As a signatory to the ICESCR, the United States has an obligation not to take actions that defeat that treaty’s object and purpose (see Vienna Convention on the Law of Treaties, article 18). The entire international community also has an obligation, according to CHR resolution 2001/33, to “facilitate, wherever possible access in other countries to…pharmaceuticals or medical technologies used to treat pandemics such as HIV/AIDS” and to “ensure…that the application of international agreements is supportive of public health policies which promote broad access to safe, effective and affordable…pharmaceuticals and medical technologies.” The efforts of the United States to discourage other nations from guaranteeing access to affordable HIV/AIDS drugs contravene its obligations as an ICESCR signatory.

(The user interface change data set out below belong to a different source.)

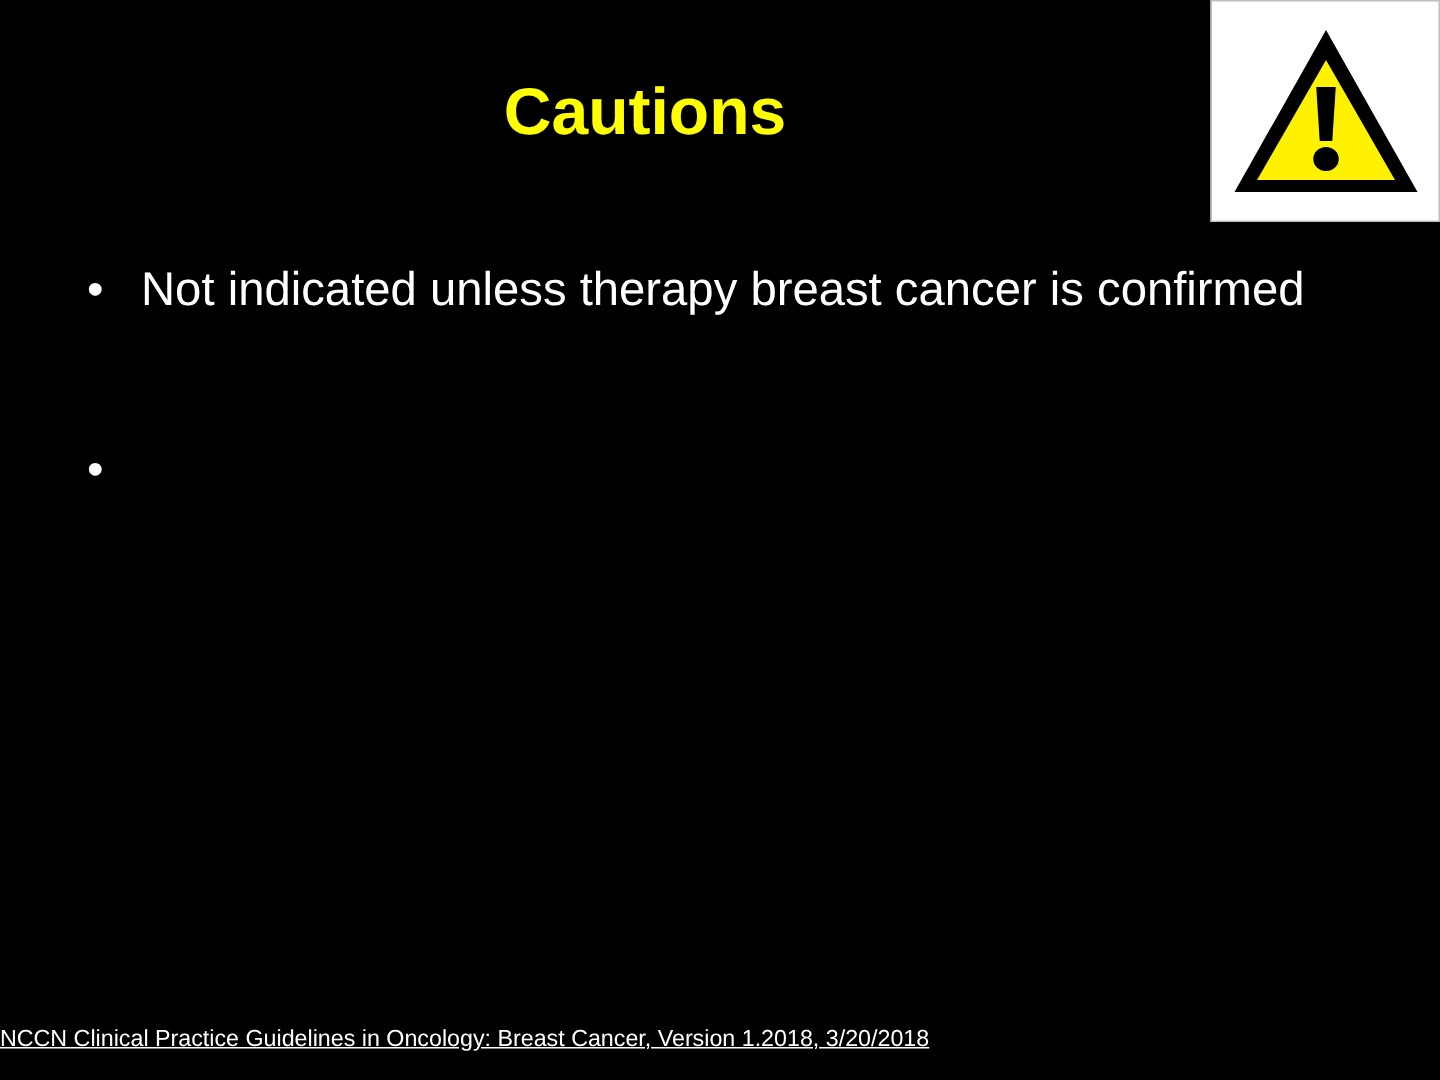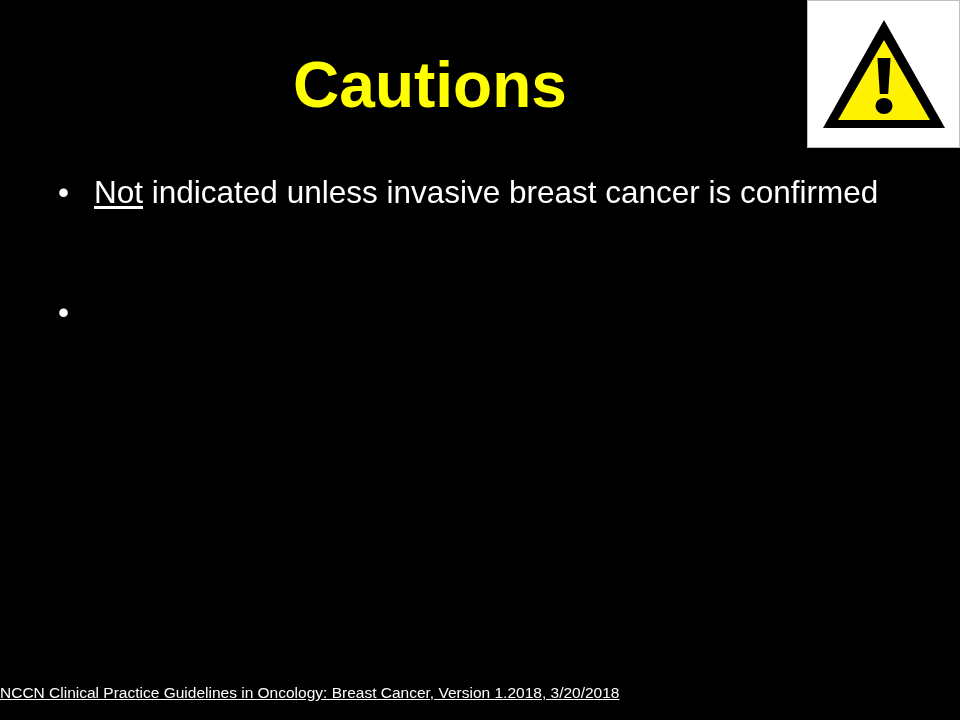--- a/index.html
+++ b/index.html
@@ -29,7 +29,7 @@
     width: 864px;
     text-align: center;
     color: #FFFF00;
-    font-size: 64px;
+    font-size: 44px;
     font-weight: bold;
     letter-spacing: 0px;
     line-height: 1.05;

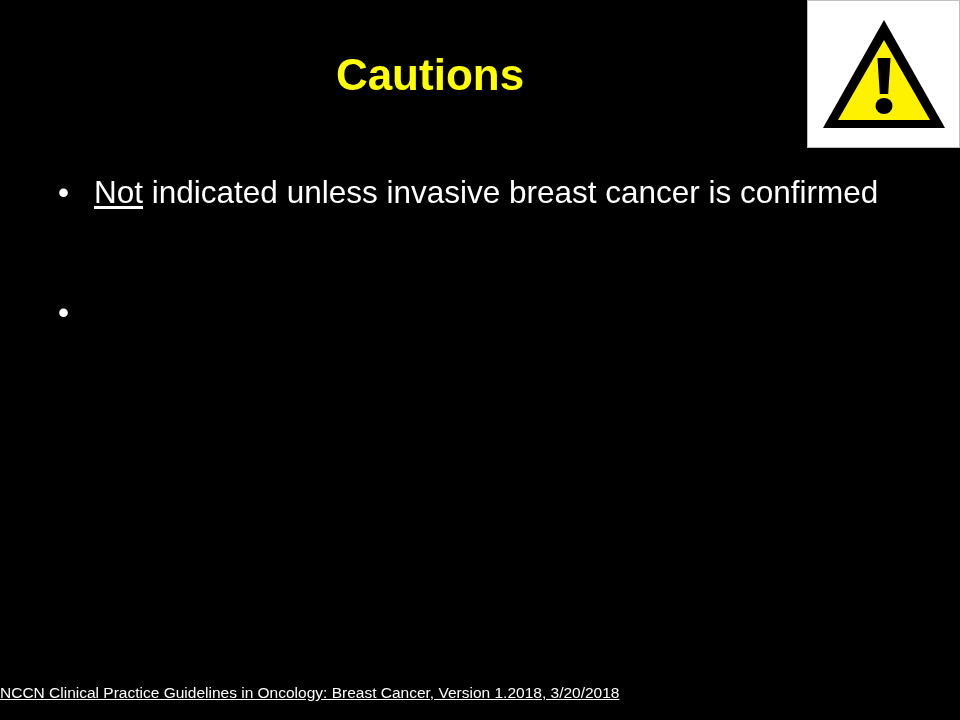--- a/index.html
+++ b/index.html
@@ -93,7 +93,6 @@
     height: 80px;
   }
   .u {
-    text-decoration: underline;
     text-underline-offset: 3px;
   }
 

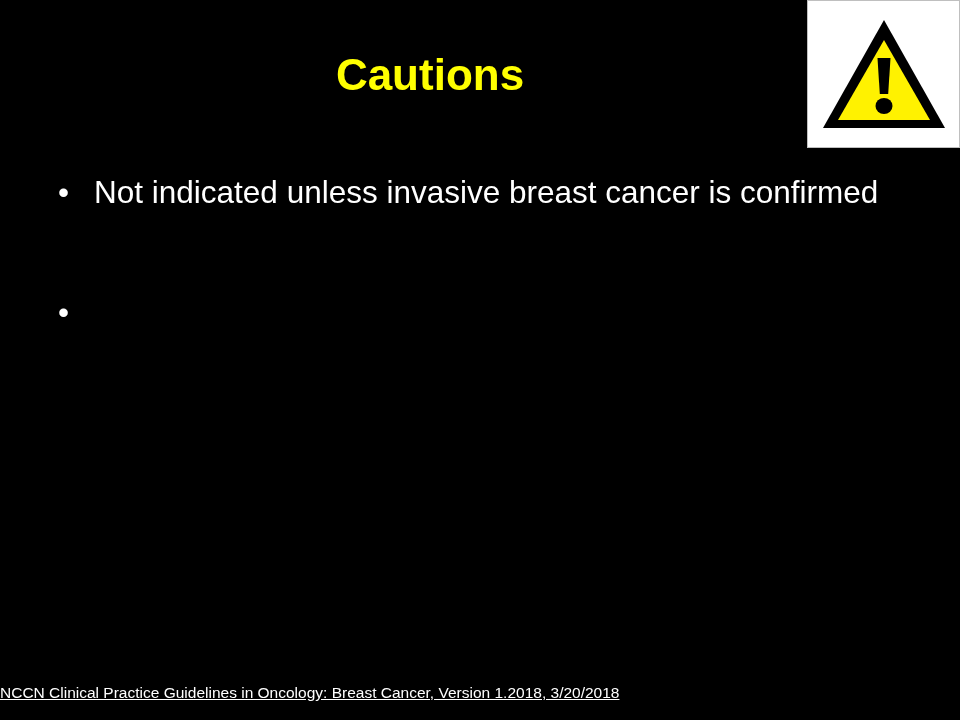--- a/index.html
+++ b/index.html
@@ -131,7 +131,7 @@
 
     <div class="bullet-row">
       <span class="dot">•</span>
-      <span><span class="u">Not</span><span> indicated unless invasive breast cancer is confirmed</span></span>
+      <span><span class="u">Not</span><span> indicated unless therapy breast cancer is confirmed</span></span>
     </div>
 
     <div class="bullet-gap"></div>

Though developing countries face inordinate barriers in their struggles against AIDS, one glimmer of hope has been the development of safe, effective anti-retroviral drugs by governments, research institutes, and private pharmaceutical companies. These drugs are a vital part of the limited arsenal countries have in preventing and managing the medical effects of AIDS and thereby securing the human rights of their citizens. By insisting on a particular patent regime at the behest of multinational pharmaceutical companies, one that goes beyond even what is contained in TRIPS, the USTR is betraying an international consensus reached at Doha and arbitrarily interfering with developing countries’ good faith efforts to improve and lengthen the lives of their citizens.
To the United States’ trading partners:
- Undertake a thorough review of the implications of mandatory intellectual property standards for programs and policies related to HIV/AIDS prevention and treatment. Pending such a review, resist pressure by the United States Trade Representative to include proposed TRIPS-plus provisions in the FTAA or in bilateral trade agreements.
To the United States Trade Representative:
- Refrain from using bilateral trade negotiations and WTO dispute resolution mechanisms to discourage countries from fulfilling their public health objectives as contemplated in the Doha Declaration. Promote flexibility in determining appropriate levels of national patent protection rather than making access to United States markets conditional upon a TRIPS-plus patent regime.
To all parties to the FTAA:
- Include a provision in the FTAA stipulating that nothing in the agreement may be interpreted so as to limit states’ right to take measures to promote public health. Specify that the FTAA should and will be interpreted in conformity with the Doha Declaration.